Those are my daughters, Lola and Zara. The most beautiful girls in the world. And even though I tell them that they’re beautiful every single day, sometimes it’s just not good enough. Just yesterday, Lola came into the house crying and said ‘Daddy, how come I don’t have good hair?’ I wonder how she came up with that that idea?

The film goes on to document just how these little girls got the idea that their hair wasn’t good enough.

In the film, actress Nia Long tells Rock:

There’s always a sort of pressure within the black community, like, oh, if you have good hair, you’re prettier or better than the brown skinned girl that wears the afro or the dreads or the natural hair style…The lighter, the brighter, the better.

 

Comedian Paul Mooney explains the phenomenon to Rock most concisely:

If your hair is relaxed, white people are relaxed. If you hair is nappy, they’re not happy.

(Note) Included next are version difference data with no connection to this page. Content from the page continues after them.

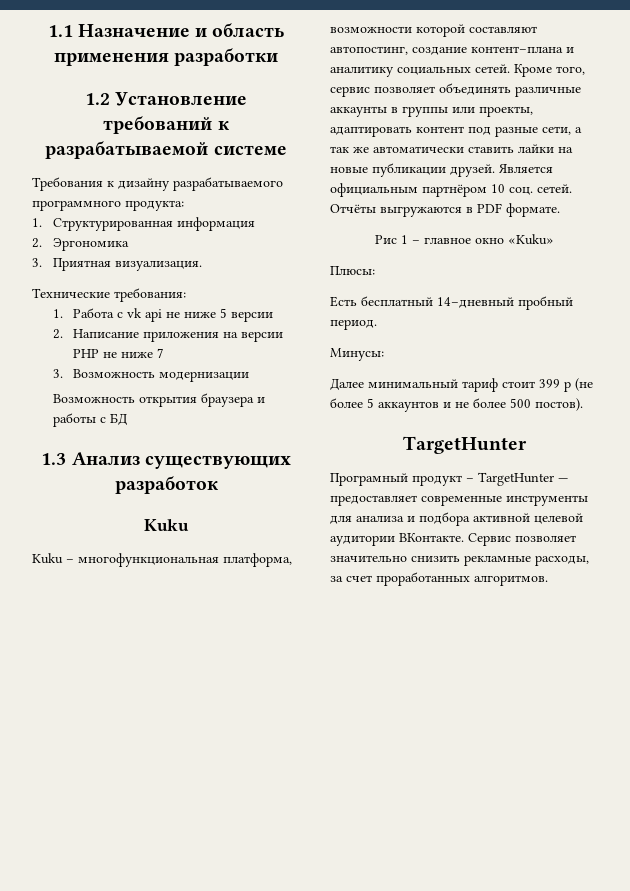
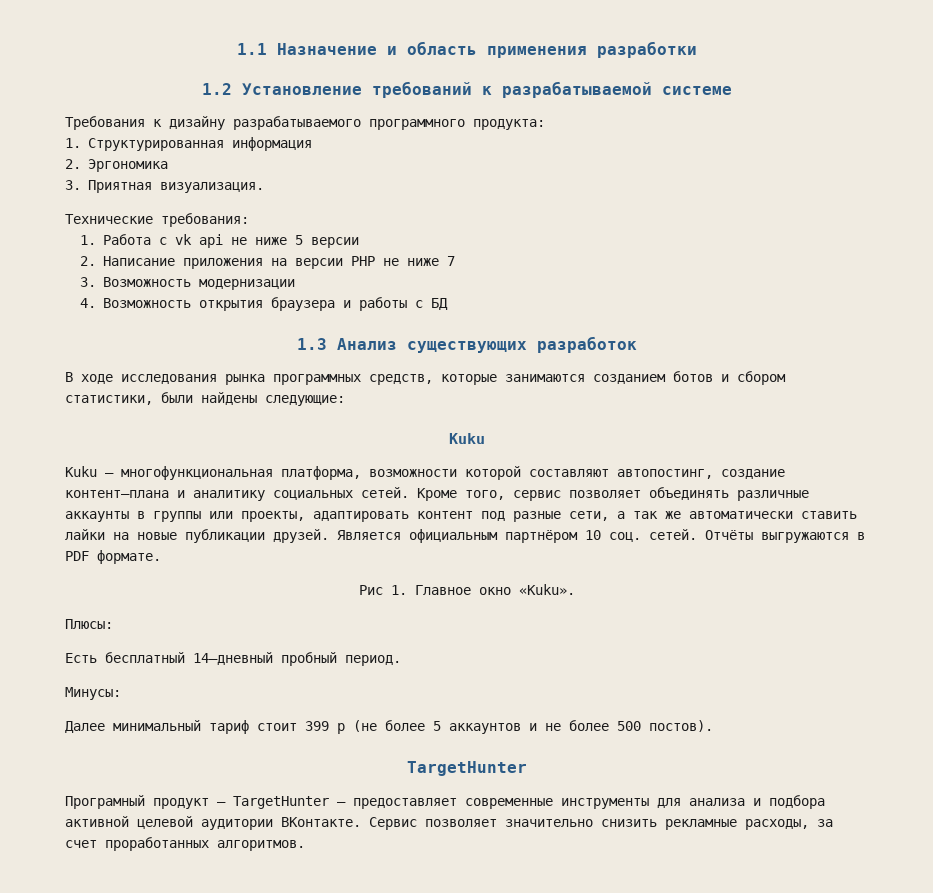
- Возможность открытия браузера и работы с БД
+ 4. Возможность открытия браузера и работы с БД
+ В ходе исследования рынка программных средств, которые занимаются созданием ботов и сбором статистики, были найдены следующие:
- Рис 1 – главное окно «Kuku»
+ Рис 1. Главное окно «Kuku».
- Програмный продукт – TargetHunter — предоставляет современные инструменты для анализа и подбора активной целевой аудитории ВКонтакте.
+ Програмный продукт – TargetHunter – предоставляет современные инструменты для анализа и подбора активной целевой аудитории ВКонтакте.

“Good Hair” ends as it begins, with images of Lola and Zara shown at a playground while Rock muses: “So what do I tell my daughters? I tell them that the stuff on top of their heads is nowhere near as important as the stuff inside of their heads.”

A few months after I saw “Good Hair,” I watched nine year old Willow Smith bust out of the gender/ race matrix, exuberantly celebrating her hair and her independence with her hit song and video, “Whip My Hair.”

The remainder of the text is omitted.